3. Inside, you'll find memtest86+-2.11.iso file.
4. Download, and install ImgBurn: http://www.imgburn.com/
5. Insert blank CD into your CD drive.
6. Open ImgBurn, and click on Write image file to disc
7. Click on Browse for a file... icon:

Posted Image

8. Locate memtest86+-2.11.iso file, and click Open button.
9. Click on ImgBurn green arrow to start burning bootable memtest86 CD:

Posted Image

10. Once the CD is created, boot from it, and memtest will automatically start to run.
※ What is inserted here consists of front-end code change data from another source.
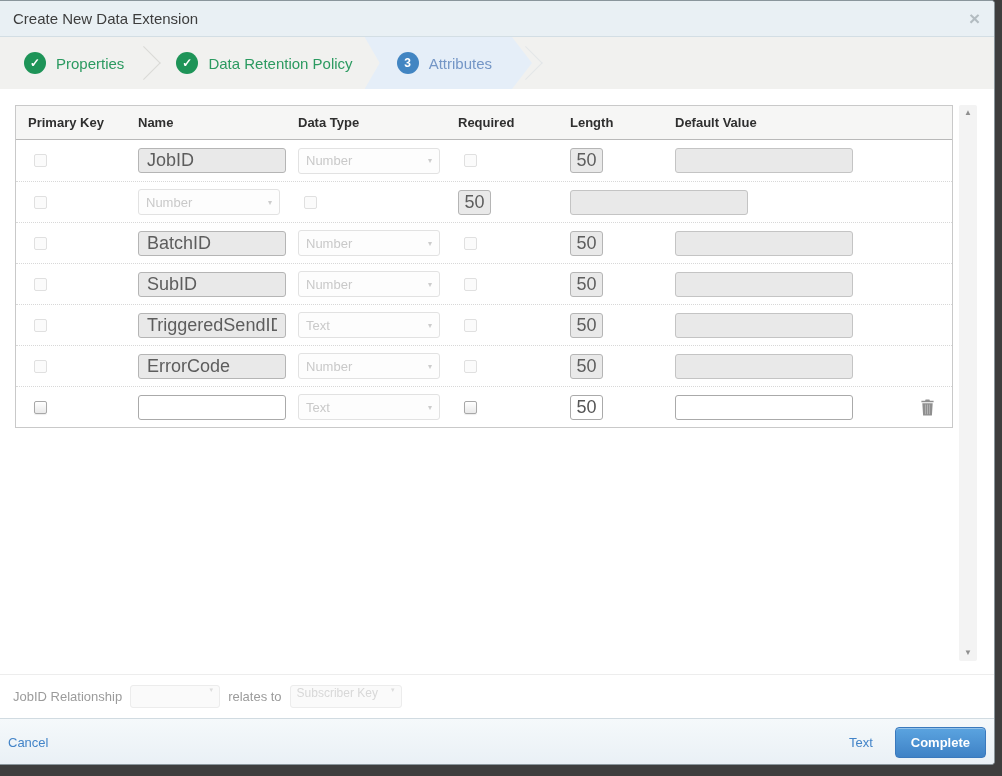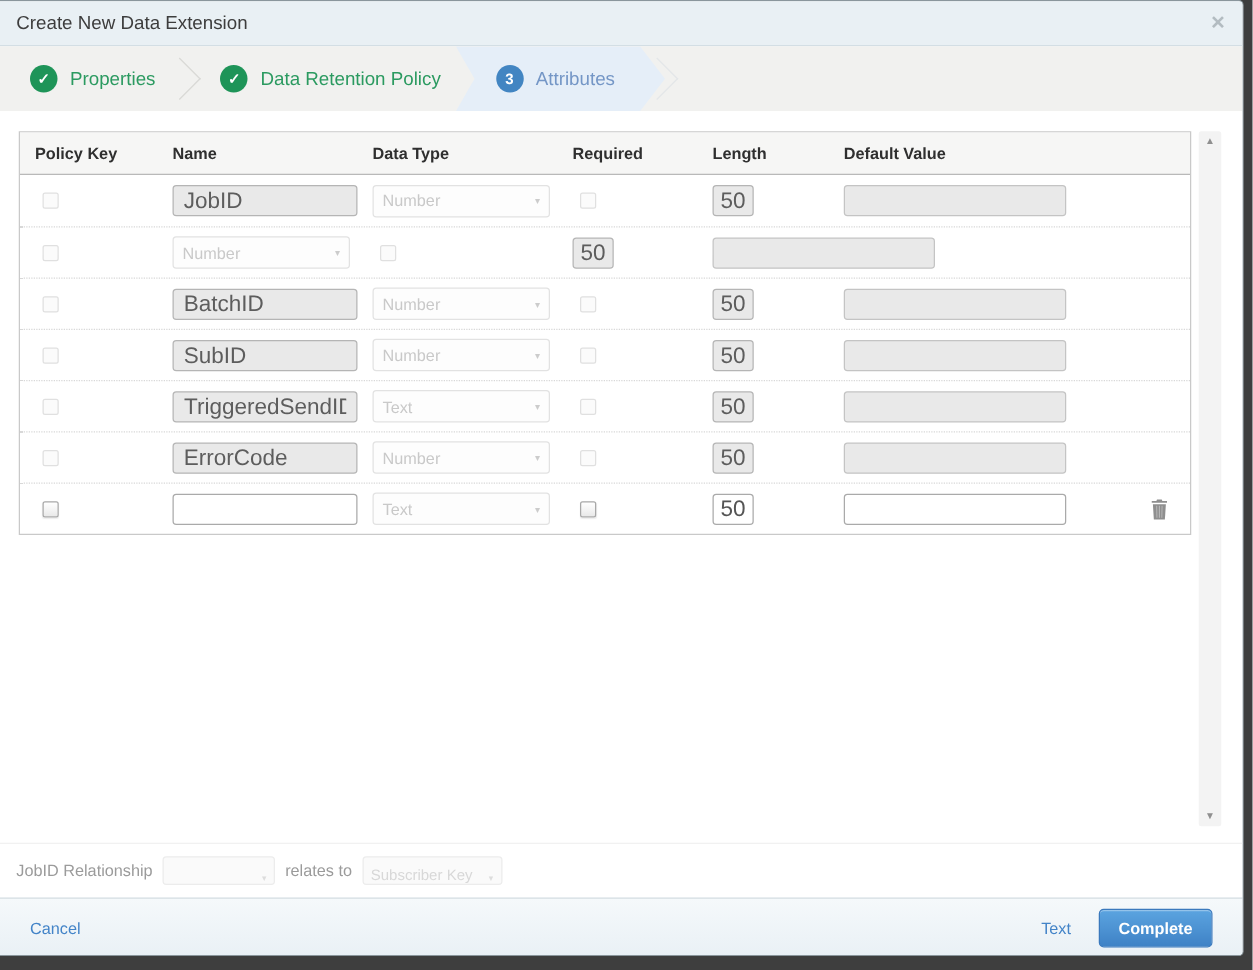--- a/index.html
+++ b/index.html
@@ -199,38 +199,38 @@
     background: #ffffff;
     flex: 0 0 auto;
   }
   .send-rel .lbl { font-size: 13px; color: #9b9b9b; }
   .mini-select {
     height: 23px;
     border: 1px solid #ececec;
     border-radius: 3px;
     background: #fafafa;
     display: flex;
-    align-items: flex-end;
+    align-items: flex-start;
     padding: 0 6px;
     font-size: 12px;
     color: #d8d8d8;
   }
   .mini-select .sel-text { flex: 1; white-space: nowrap; }
   .mini-select .caret { font-size: 7px; color: #dddddd; margin-left: 5px; }
   .rel-select { width: 90px; }
   .sub-select { width: 112px; }
   
   .footer {
     height: 48px;
     margin-top: auto;
     background: linear-gradient(#f5f9fb, #e9f0f5);
     border-top: 1px solid #d1dbe1;
     display: flex;
     align-items: center;
-    padding: 0 24px;
+    padding: 0 8px;
     flex: 0 0 auto;
   }
   .link { font-size: 13px; color: #4384c8; cursor: pointer; text-decoration: none; }
   .footer .back { margin-left: auto; margin-right: 22px; }
   .btn-primary {
     background: linear-gradient(#5ba4e0, #3f82c6);
     border: 1px solid #3a79bd;
     border-radius: 4px;
     color: #ffffff;
     font-family: "Liberation Sans", sans-serif;
@@ -265,21 +265,21 @@
     <div class="step current">
       <span class="badge blue">3</span>
       <span class="step-label label-blue">Attributes</span>
     </div>
     <span class="sep light"></span>
   </div>
 
   <div class="content">
     <div class="attr-table">
       <div class="thead">
-        <div class="hcell">Policy Key</div>
+        <div class="hcell">Primary Key</div>
         <div class="hcell">Name</div>
         <div class="hcell">Data Type</div>
         <div class="hcell">Required</div>
         <div class="hcell">Length</div>
         <div class="hcell">Default Value</div>
         <div class="hcell"></div>
       </div>
       <div>
           <div class="trow locked">
     <div class="cell">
The running program will look something like this depending on the size and number of ram modules installed:


Posted Image

It's recommended to run 5-6 passes. Each pass contains very same 8 tests.

This will show the progress of the test. It can take a while. Be patient, or leave it running overnight.

Posted Image

The following image is the test results area:

Posted Image

The most important item here is the “errors” line. If you see ANY errors, even one, most likely, you have bad RAM.
  • 0

#3
mlwjackson

mlwjackson

    Member

  • Topic Starter
  • Member
  • PipPipPip
  • 131 posts
Okay, I alternately took out one stick at a time and found that it would run on just one stick but not the other. Then I took the stick it did run on and switched it to the other socket to see if the apparently good stick would run in the socket that the apparently nonfunctional stick was in. The computer did boot up with the 'good stick' in either socket. The 'good stick would also allow me to pull up computer properties and it reported 960 mb. It also started up and shut down programs and the pc appropriately.

I then went back and put the 'bad stick' back into each socket. It did start the pc on socket #1 but it would not start programs as readily and would not let me pull up the properties tab for the pc. It was very very slow shutting down. I then put the 'bad stick' in socket #2 the PC would not boot.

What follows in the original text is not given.